The suggestion of the referee was good and was implemented in the new manuscript.
A paragraph discussing Fig. 2 has been added to the main text, and the end of Section 2.
The answer is both. This confusing sentence has been clarified in the new manuscript. It now reads:
"The dot-dashed line on the left plot depicts the trajectory of the solid line on the right plot, and the dot-dashed line on the right plot depicts the trajectory of the solid line on the left plot."
These low-lying saddles represent large deviations from the typical complexity. The point has been clarified by appending "which makes them an atypical population of saddles" to the sentence.
In the reversed manuscript, the points of comparison with the pure models are made more explicit, as the referee suggests. We do not think it is necessary to include a figure for the pure models, instead clarifying the most important departure in the text:
"The largest difference between the pure and mixed models is the decoupling of nearby stable points from nearby low-energy points: in the pure p-spin model, the left and right panels of Fig. 3 would be identical up to a constant factor −p."
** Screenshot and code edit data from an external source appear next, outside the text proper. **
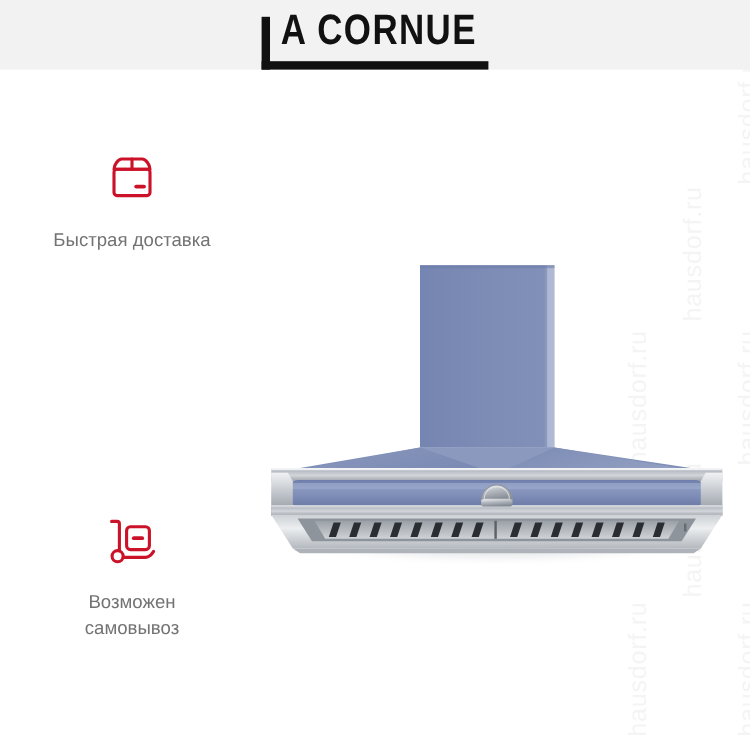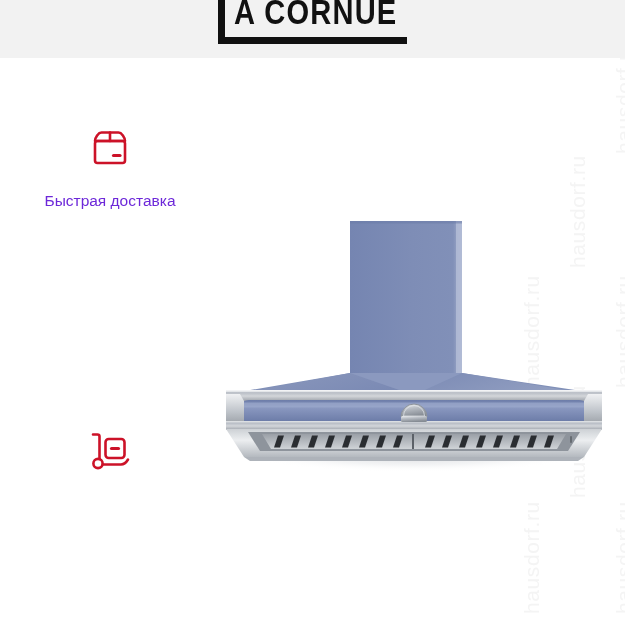--- a/index.html
+++ b/index.html
@@ -17,21 +17,21 @@
     overflow:hidden;
   }
 
   
   #header{
     position:absolute;left:0;top:0;width:625px;height:58px;
     background:#f2f2f2;
   }
   #logo{
     position:absolute;left:0;top:0;width:625px;height:58px;
-    display:flex;align-items:flex-start;justify-content:center;
+    display:flex;align-items:flex-end;justify-content:center;
   }
   #logo-inner{
     position:relative;
     padding:0 0 7px 9px;
     border-left:7px solid #111111;
     border-bottom:7px solid #111111;
     line-height:1;
   }
   #logo-text{
     display:block;
@@ -69,21 +69,21 @@
     left:4px;
     text-align:center;
   }
   .feat-icon{
     height:56px;
     display:flex;align-items:center;justify-content:center;
     margin-bottom:14px;
   }
   .feat-label{
     font-size:15.5px;
-    color:#6d28d9;
+    color:#737373;
     line-height:1.38;
     font-family:"Liberation Sans", sans-serif;
   }
   #feature-0{top:120px;}
   #feature-1{top:262px;}
   #feature-2{top:422px;}
 
   
   #hood{
     position:absolute;
@@ -132,20 +132,24 @@
 
   <div class="feature" id="feature-2">
     <div class="feat-icon">
       <svg width="50" height="48" viewBox="0 0 50 48" fill="none" stroke="#cc1228" stroke-width="2.6" stroke-linecap="round" stroke-linejoin="round">
         <path d="M8 8.5 L12.5 8.5 C13.6 8.5 14.5 9.4 14.5 10.5 L14.5 33"></path>
         <circle cx="13" cy="37.5" r="4.6"></circle>
         <path d="M17.8 38.5 L36 38.5 C39 38.5 41.5 36 43 33.5"></path>
         <rect x="20.5" y="13" width="19" height="19" rx="3.2"></rect>
         <line x1="26.5" y1="22.5" x2="33.5" y2="22.5" stroke-width="3.2"></line>
       </svg>
+    </div>
+    <div class="feat-label">
+      <div>Возможен</div>
+      <div>самовывоз</div>
     </div>
   </div>
 
   <div id="hood">
     <svg viewBox="0 0 392 275" xmlns="http://www.w3.org/2000/svg">
       <defs>
         <linearGradient id="chimneyGrad" x1="0" y1="0" x2="1" y2="0">
           <stop offset="0%" stop-color="#7585b1"></stop>
           <stop offset="55%" stop-color="#7e8db6"></stop>
           <stop offset="92%" stop-color="#8190b8"></stop>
For those interested in more detailed comparisons, the relevant figure for the pure models is found in the paper twice cited in that subsection.
We have added a sentence to clarify this point:
"This is a result of the persistent presence of a negative isolated eigenvalue in the spectrum of the nearest neighbors, e.g., as in the shaded regions of Fig. 3."
This sentence has been expanded to make it more clear, and the statement now reads
"Like in the pure models, the minimum energy and maximum stability of nearby points are not monotonic in q: there is a range of overlap where the minimum energy of neighbors decreases with overlap. The transition from stable minima to index-one saddles along the line of lowest-energy states occurs at its local minimum, another similarity with the pure models [13]. This point is interesting because it describes the properties of the nearest stable minima to the reference point. It is not clear why the local minimum of the boundary coincides with this point or what implications that has for behavior."
We also now emphasize that the implications are not known. However, the coincidence itself it interesting, at the very least for the ability to predict where an isolated eigenvalue should destabilize nearby minima without making the computation for the eigenvalue.
The referee is correct to point out this oversight, which has now been amended by a qualitative definition of Σ₁₂ at the beginning of the results section.
The explanation of the calculation for the complexity has been reorganized and expanded in the new manuscript. In part of this expansion, we added more explanation of this kind. Most of this is now found in Appendix A.
The comment has been removed in the new manuscript.
In the revised manuscript, more has been done to wrap up each section. For instance, what was section 4.2 and is is now section A.2 now ends
"The result of this calculation is found in the effective action (44), where it contributes all terms besides the functions D contributed by the Hessian terms in the previous section and the logarithms contributed by the Hubbard–Stratonovich transformation of the next section."
The statement has been rewritten, and now says
"Therefore, marginal minima whose energy E₀ is greater than the threshold have neighbors at arbitrarily close distance with a quadratic pseudogap, while those whose energy is less than the threshold have an overlap gap."